── RECORDS TO PROCESS
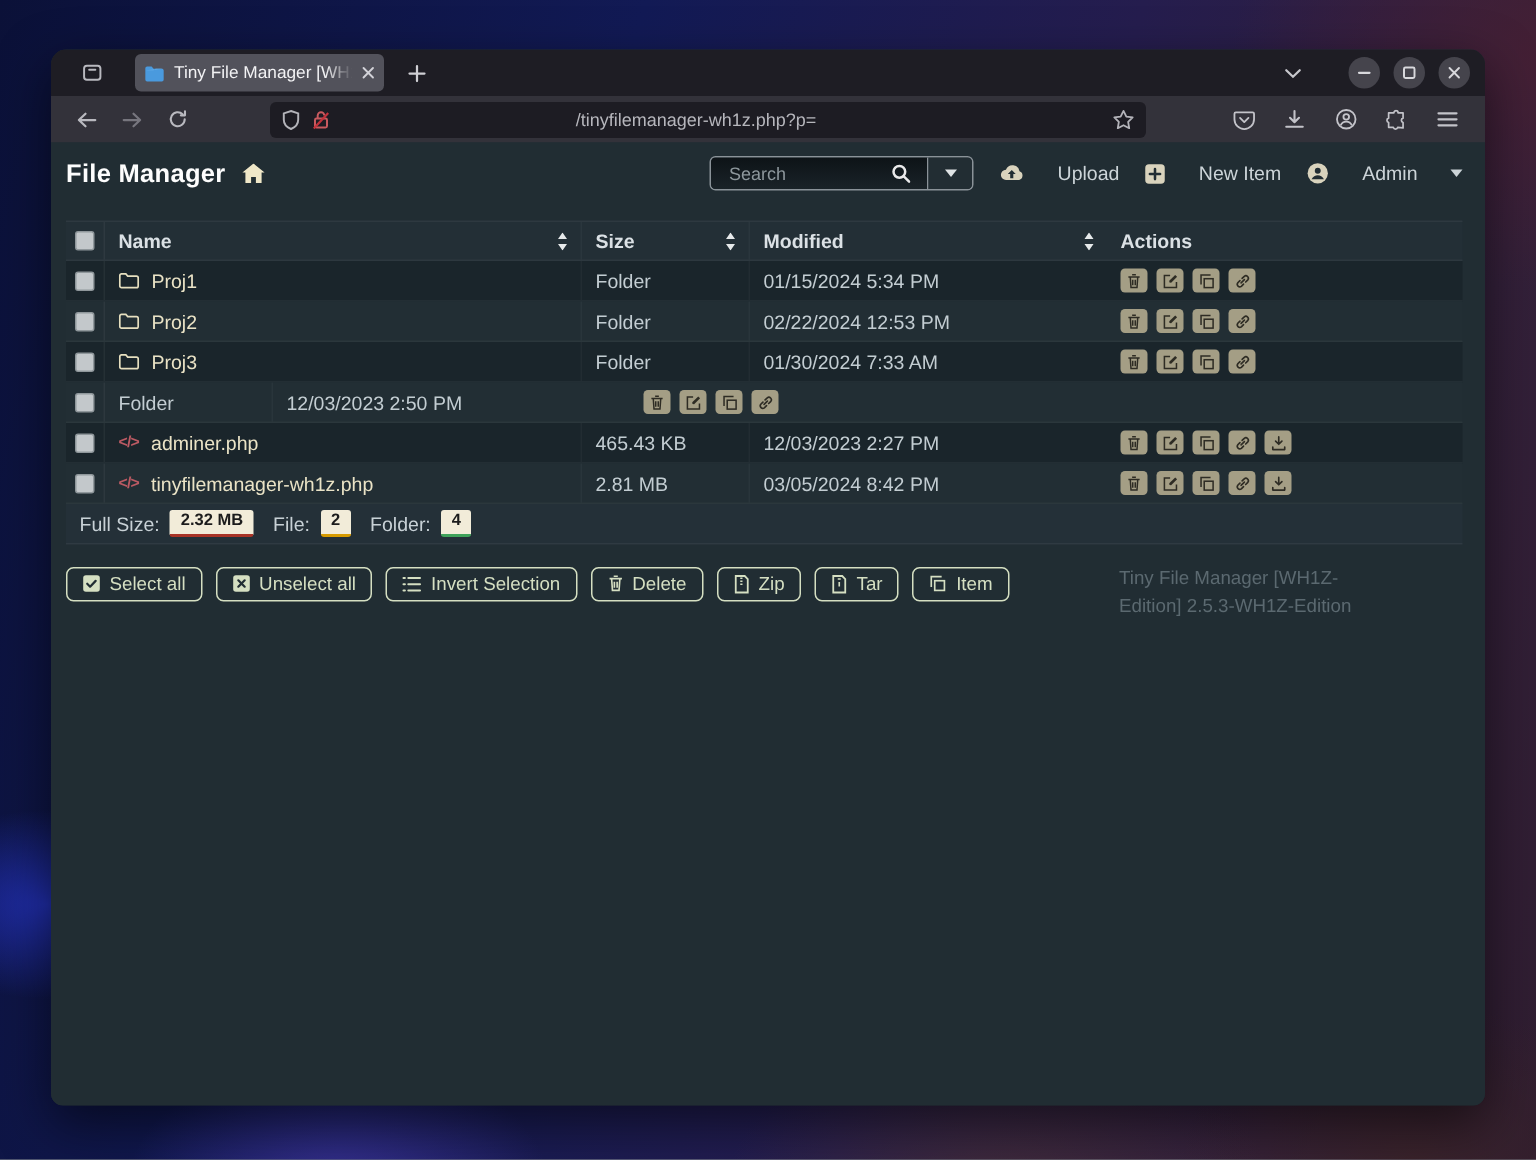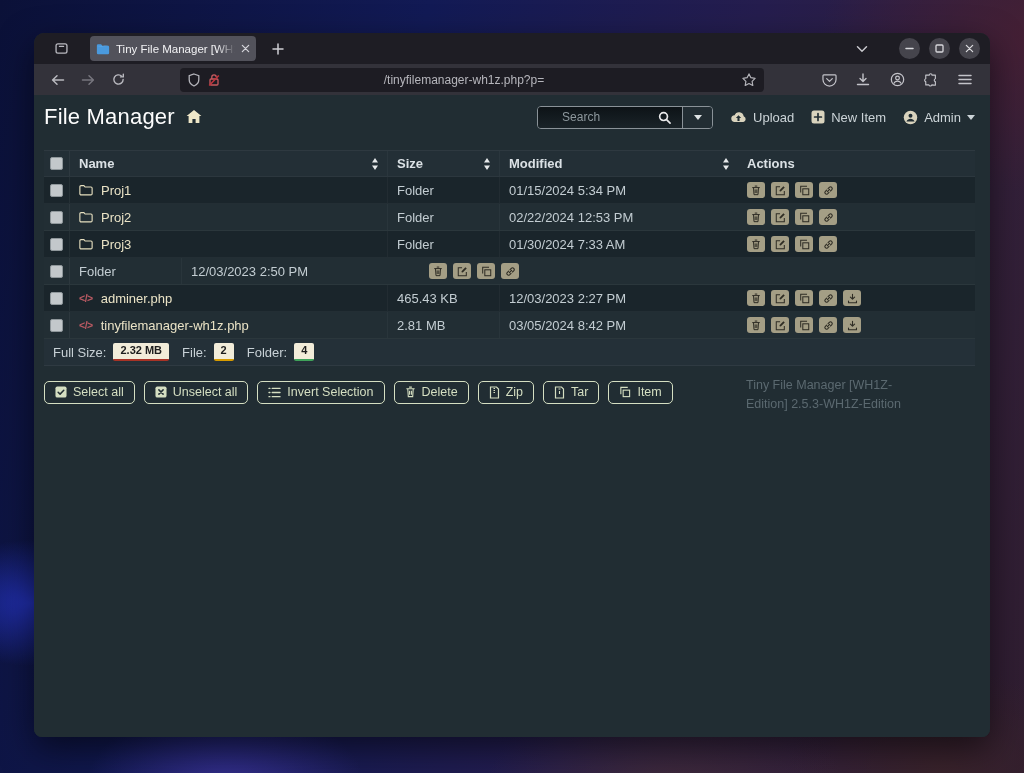--- a/index.html
+++ b/index.html
@@ -52,7 +52,7 @@
   .page { position:relative; height:642px; background:#212d33; color:#c3cdd2; }
   .app-header { display:flex; align-items:center; justify-content:space-between; padding:9px 15px 6px 10px; }
   .hleft { display:flex; align-items:center; gap:11px; }
-  .app-title { font-size:22px; font-weight:normal; color:#fdfdfd; letter-spacing:.2px; }
+  .app-title { font-size:17px; font-weight:bold; color:#fdfdfd; letter-spacing:.2px; }
   .home { color:#efe7c8; display:flex; }
   .hright { display:flex; align-items:center; gap:17px; }
   .searchgrp { display:flex; height:23px; border:1px solid #8a9298; border-radius:4px; overflow:hidden; }

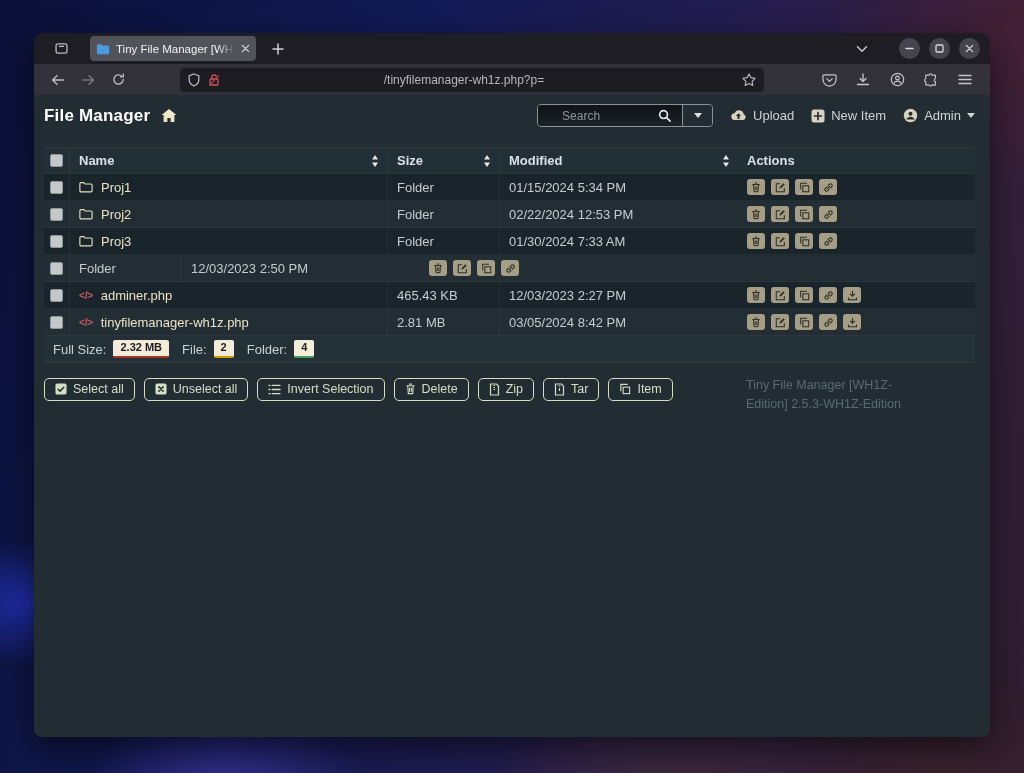--- a/index.html
+++ b/index.html
@@ -58,7 +58,7 @@
   .searchgrp { display:flex; height:23px; border:1px solid #8a9298; border-radius:4px; overflow:hidden; }
   .searchgrp input {
     width:108px; background:linear-gradient(#0d1317,#1a2328); border:none; outline:none;
-    color:#cfd6da; font-size:12px; padding:0 24px; font-family:"Liberation Sans",sans-serif;
+    color:#cfd6da; font-size:12px; padding:0 12px; font-family:"Liberation Sans",sans-serif;
   }
   .searchgrp input::placeholder { color:#8d979c; }
   .sbtn { width:37px; background:linear-gradient(#0d1317,#1a2328); display:flex; align-items:center; justify-content:center; color:#e9e9ea; border-right:1px solid #8a9298; }

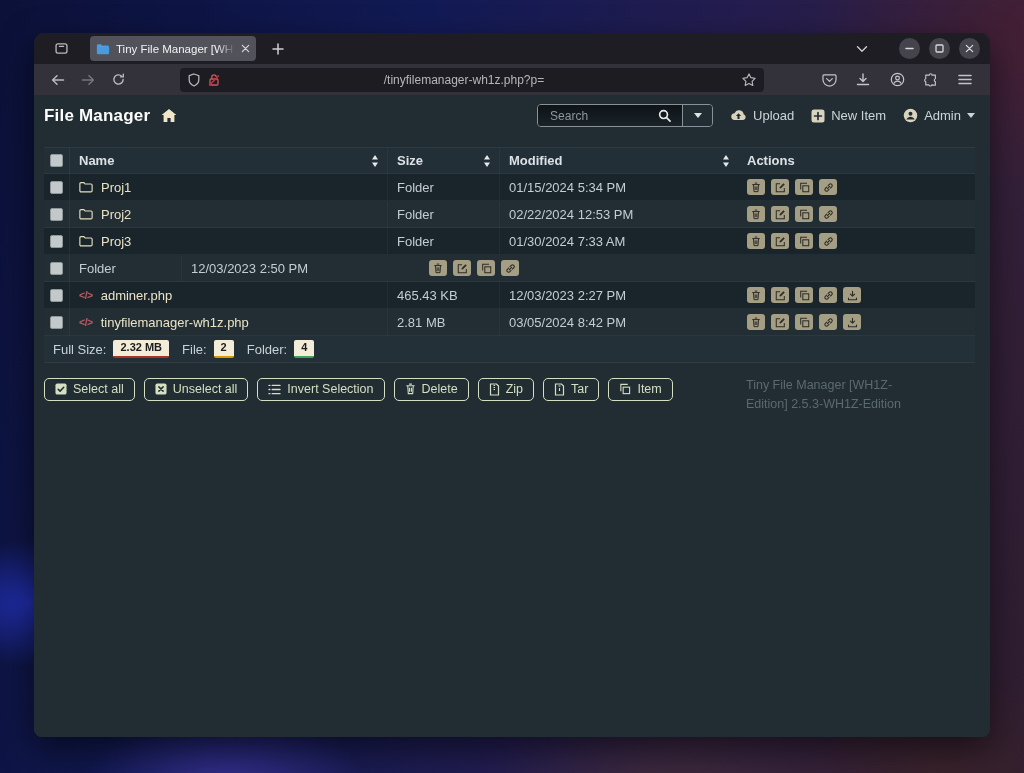--- a/index.html
+++ b/index.html
@@ -64,7 +64,7 @@
   .sbtn { width:37px; background:linear-gradient(#0d1317,#1a2328); display:flex; align-items:center; justify-content:center; color:#e9e9ea; border-right:1px solid #8a9298; }
   .scaret { width:29px; background:#222d33; display:flex; align-items:center; justify-content:center; }
   .caret-down { width:0; height:0; border-left:4px solid transparent; border-right:4px solid transparent; border-top:5px solid #dfe3e5; }
-  .hlink { display:flex; align-items:center; gap:6px; font-size:13px; color:#ccd4d8; }
+  .hlink { display:flex; align-items:center; gap:22px; font-size:13px; color:#ccd4d8; }
   .hlink .licon { color:#d9d3bd; display:flex; }
   
   .tbl { margin:14px 15px 0 10px; font-size:13px; }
────
PROMPT →
Report each line in the preceding entries that holds the string "fdfdfd".

WRITTEN SOLUTION →
-  .app-title { font-size:22px; font-weight:normal; color:#fdfdfd; letter-spacing:.2px; }
+  .app-title { font-size:17px; font-weight:bold; color:#fdfdfd; letter-spacing:.2px; }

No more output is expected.